The Banning of Anti-Personnel Landmines: The Legal Contribution of the International Committee of the Red Cross

By Louis Maresca; Stuart Maslen | Go to book overview

1
Historical background: the international law
governing weapons

International humanitarian law is the branch of international law concerned with the waging of warfare.1 It regulates the conduct of hostilities and the treatment of those not actively participating in the conflict (namely, civilians, the wounded and sick, and prisoners of war). It seeks to minimize suffering and ensure that both combatants and civilians are treated humanely. Although international treaties on the subject are of fairly recent origin, practices regulating armed hostilities are evident throughout history. Even before there were States, battles fought between tribes, clans or other groups were often governed by rules to mitigate the effects of armed violence. The ancient texts of many civilizations show that in war, prisoners were not to be killed but taken and well treated; women, children and the elderly were not to be harmed; and warriors should not use barbarous weapons or methods of attack.2 While such practices were often founded on grounds of religion, morality or honour, they are the forerunners of the legal regime States have developed to regulate armed conflict.
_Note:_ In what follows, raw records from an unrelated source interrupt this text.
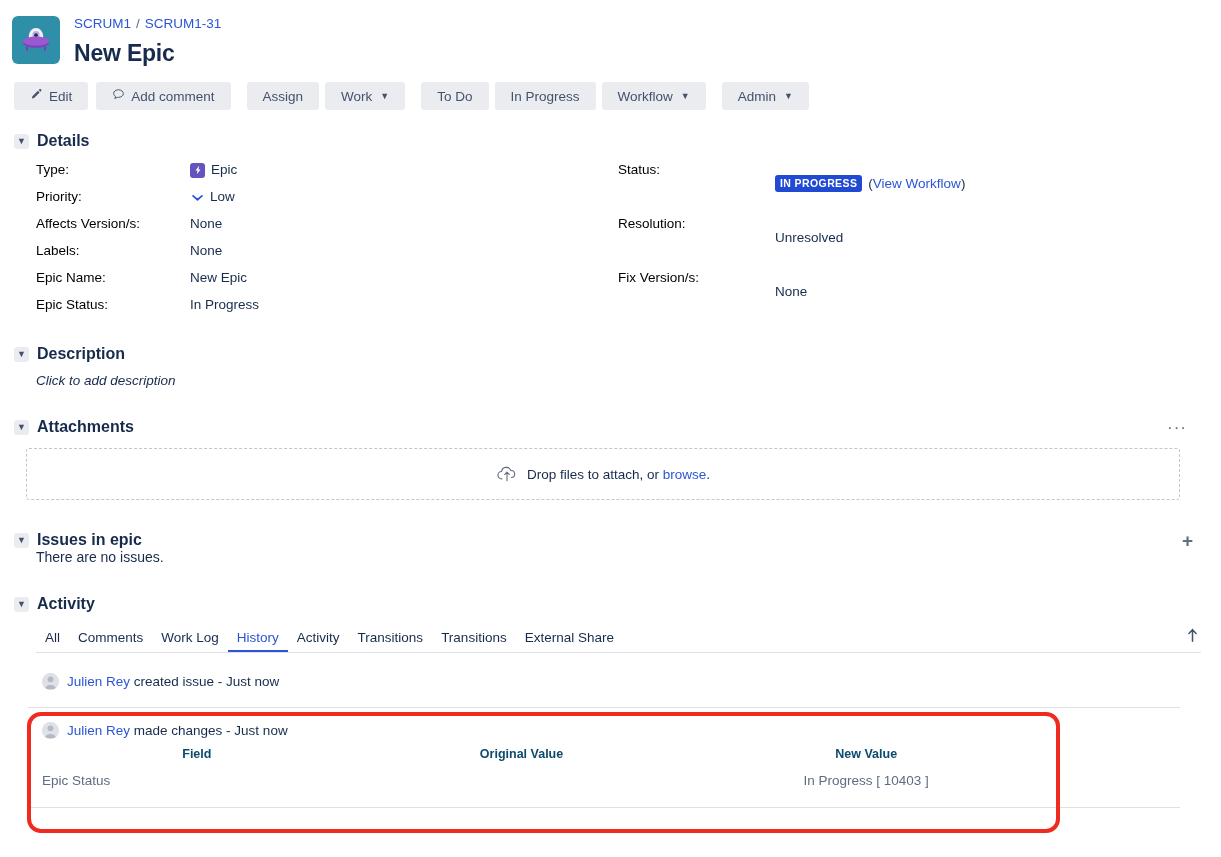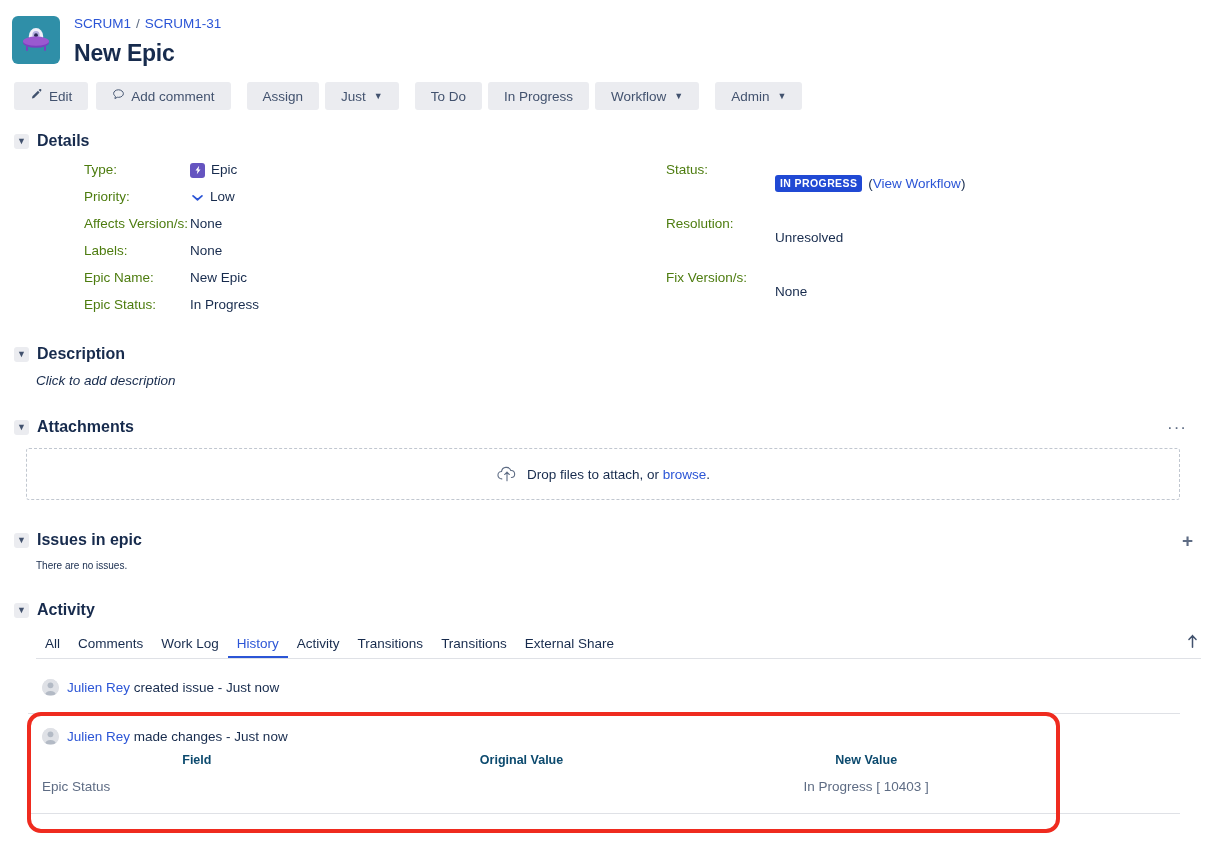"Just" span { text: Just -> Work }
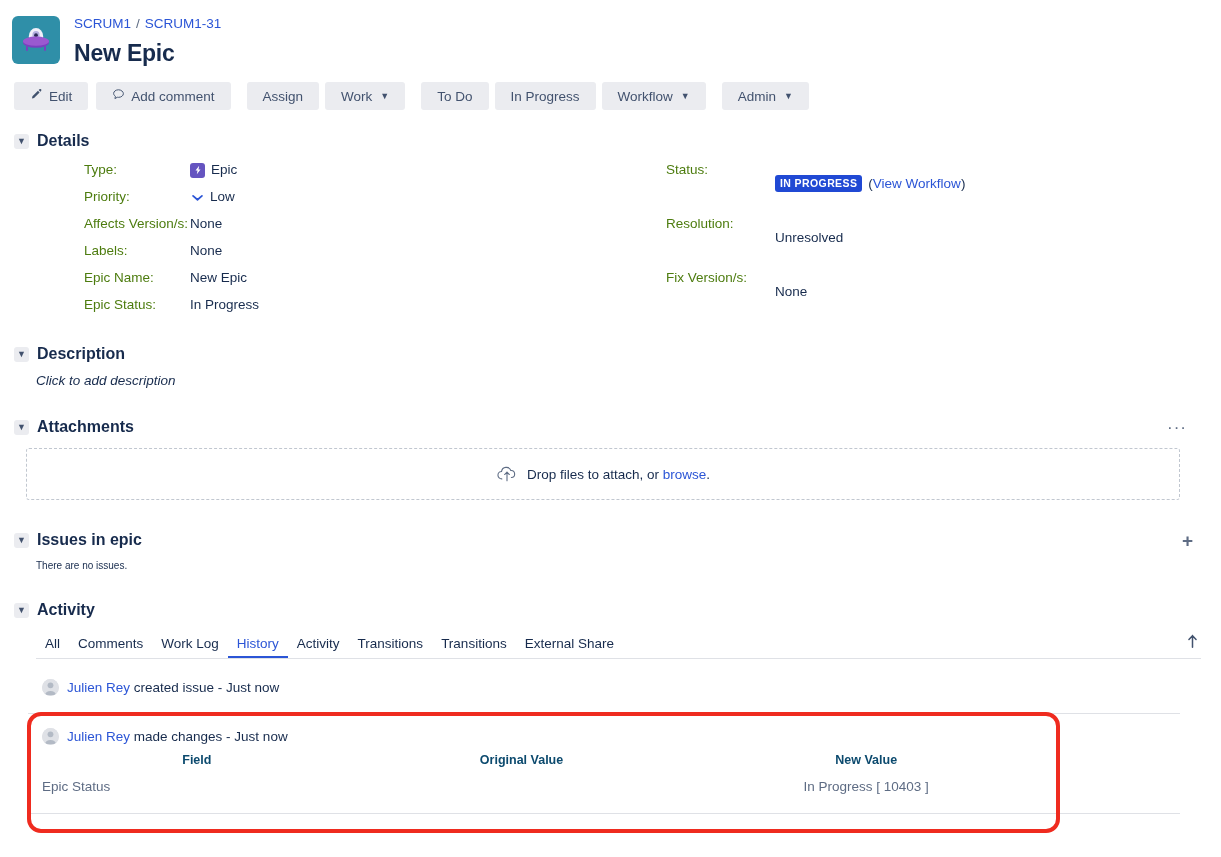"Type:" .dlabel { color: #4d7c0f -> #000000; margin-left: 48px -> none }
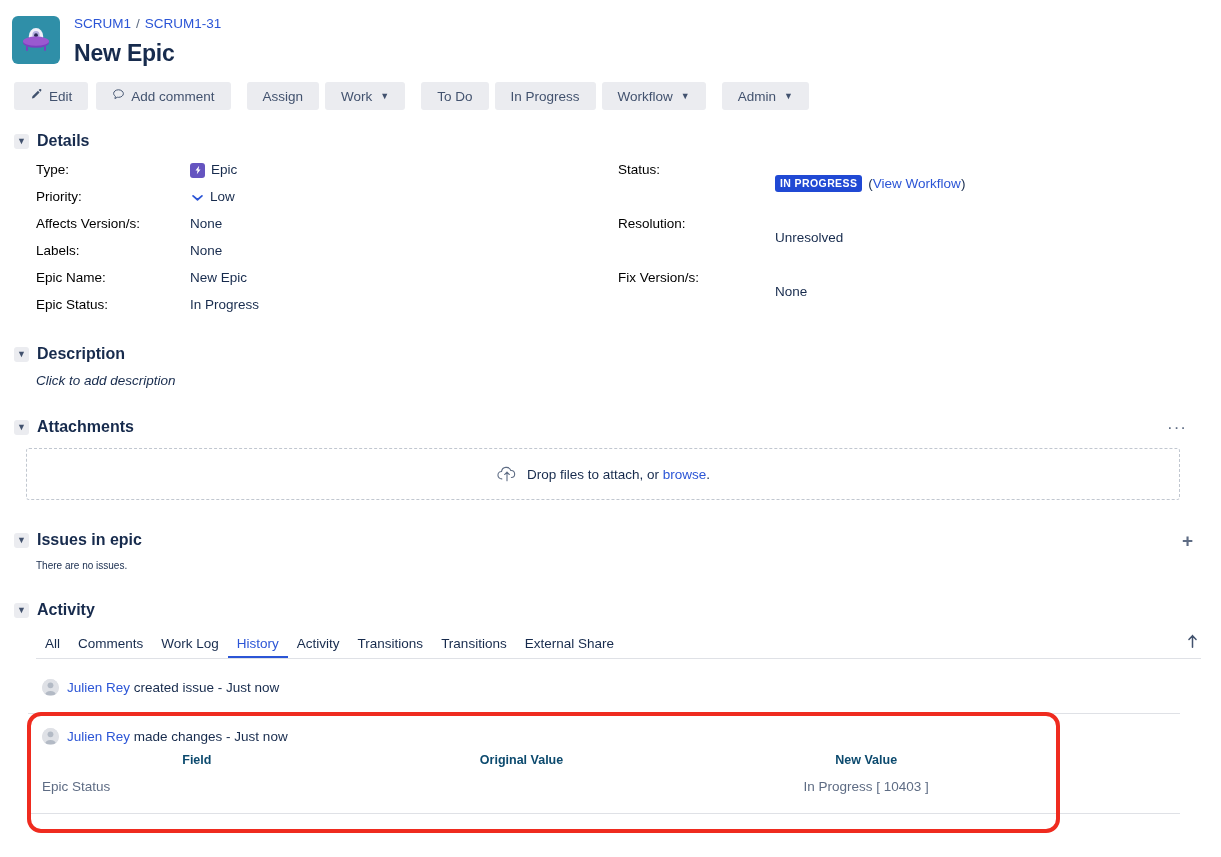"There are no issues." .plain-text { font-size: 10px -> 14px; margin-top: 11px -> none }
International humanitarian law is based on the precept that the sole objective of war is to overpower the armed forces of the opponent.3 Men become the legitimate object of attack solely because of their relationship

____________________
1
International humanitarian law was traditionally known as the 'law of war' and today is also commonly referred to as the 'law of armed conflict'.
2
See Sumio Adachi, 'A Process to Reaffirmation of International Humanitarian Law – A Japanese View', Proceedings of the National Defence Academy, 48 (March 1994), 437–477, on the Japanese code of behaviour 'Bushido', and Nagendra Singh, 'Armed Conflicts and Humanitarian Laws of Ancient India', in Christophe Swinarski (ed.) Studies and Essays of International Humanitarian Law and Red Cross Principles in Honour of Jean Pictet (Geneva: Martinus Nijhoff, 1984), pp. 531–536.
3
H. Lauterpacht (ed.), Oppenheim's International Law, 7th edn (London: Longmans, 1952) vol. II, pp. 226–227.